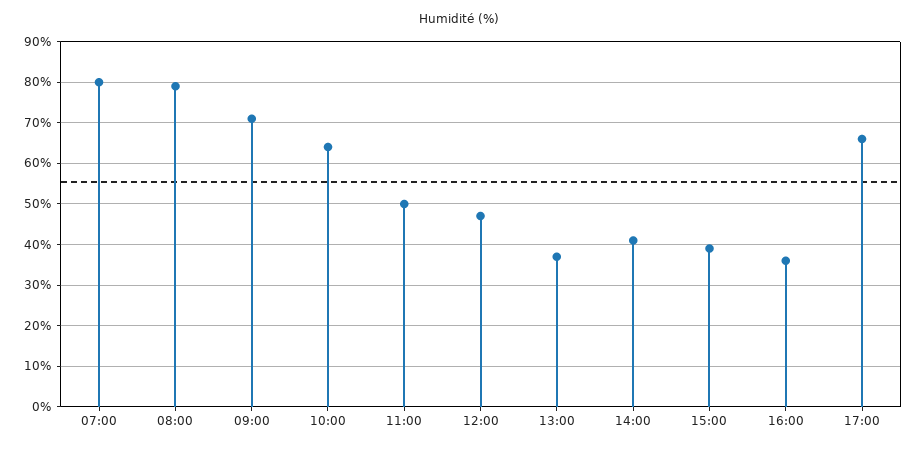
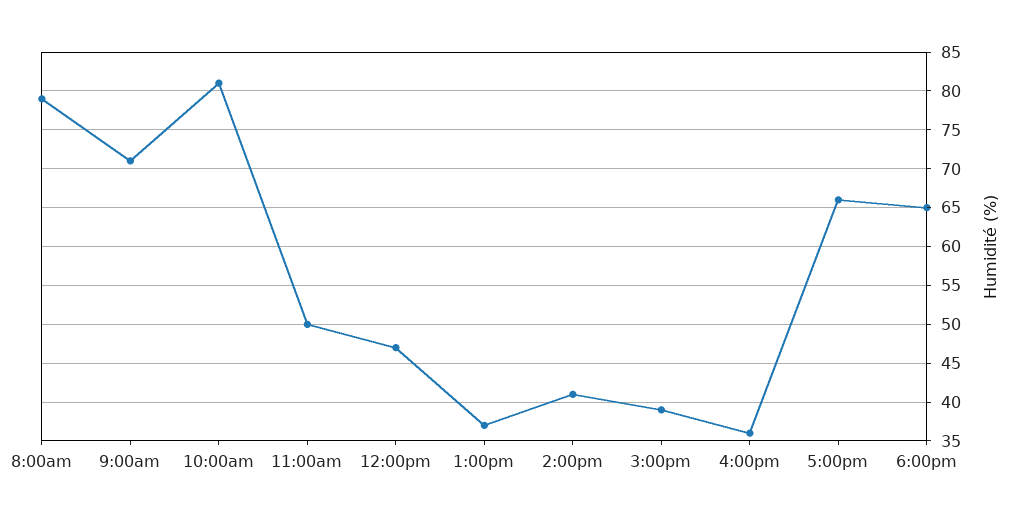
07:00: 80 -> none
10:00: 65 -> 81
6:00pm: none -> 65

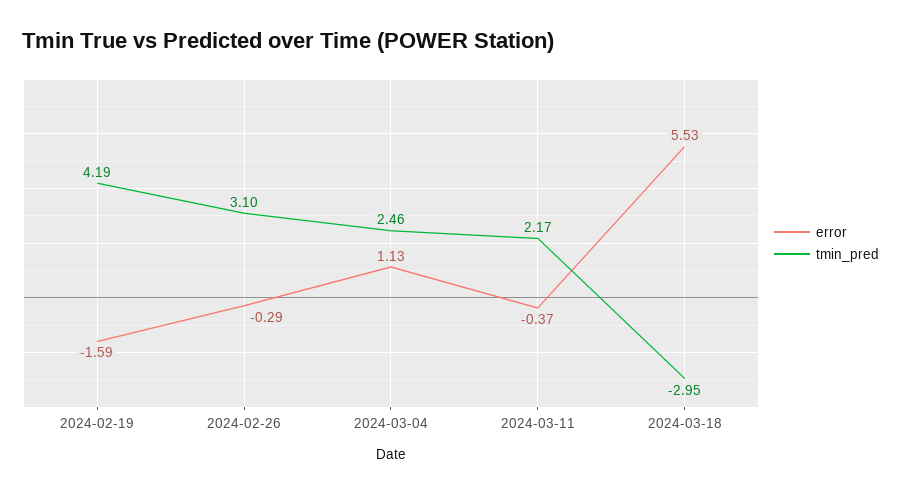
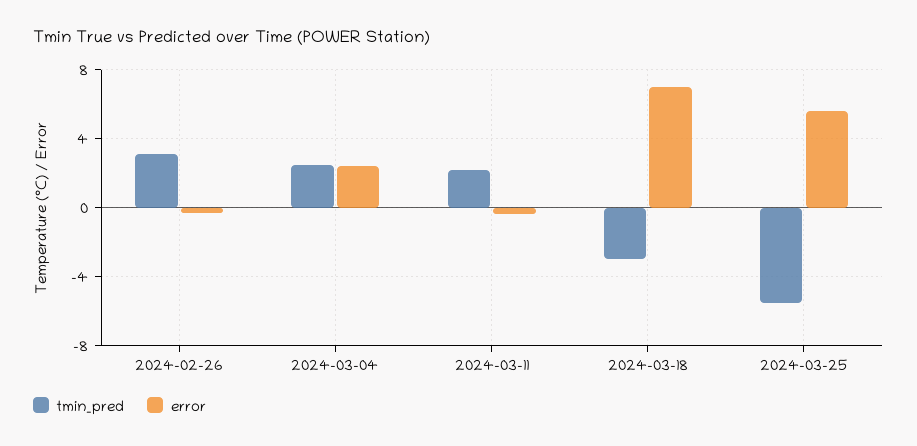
error, 2024-02-19: -1.59 -> none
tmin_pred, 2024-02-19: 4.19 -> none
error, 2024-03-04: 1.13 -> 2.5
error, 2024-03-18: 5.53 -> 7
tmin_pred, 2024-03-25: none -> -5.5
error, 2024-03-25: none -> 5.5

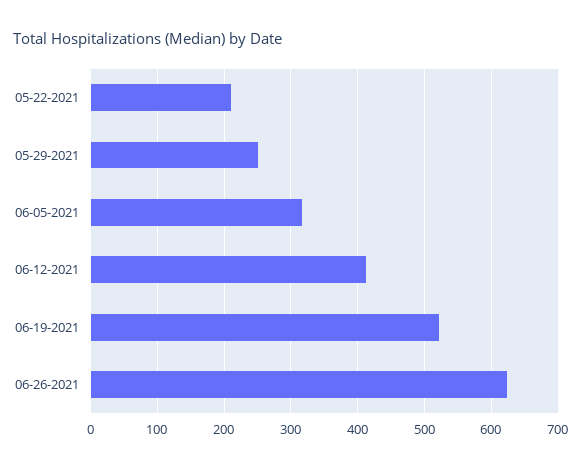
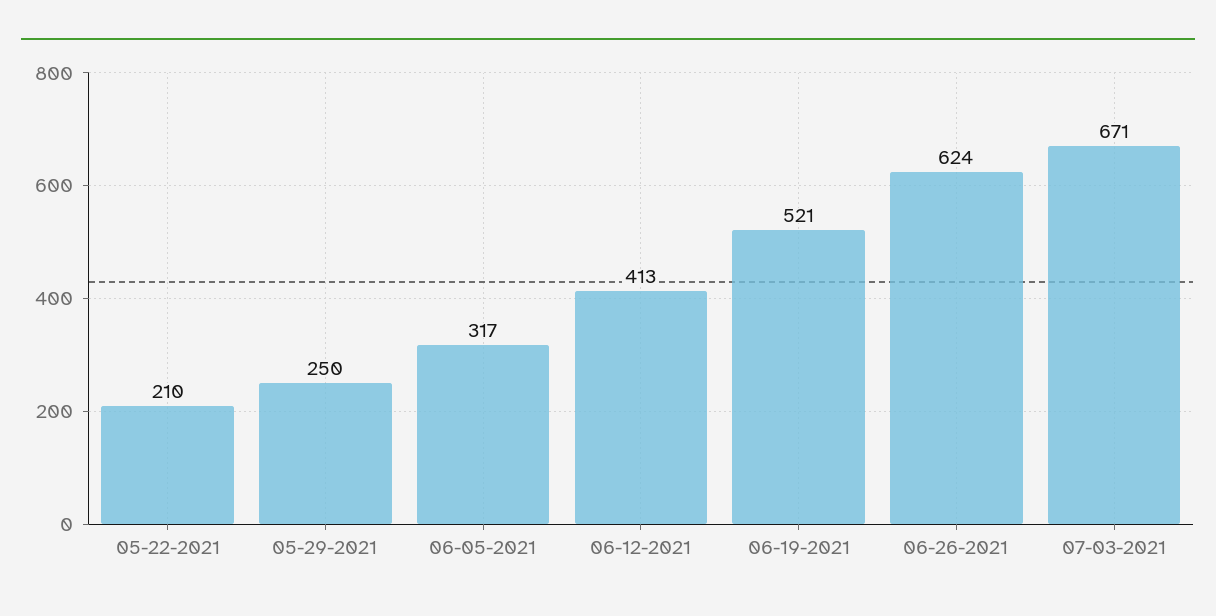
07-03-2021: none -> 671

■ **EXERCISE PROMPT**
A single number, please: how many lines in the data above contain the string "error"?

■ **OUTPUT FOR THIS TASK**
4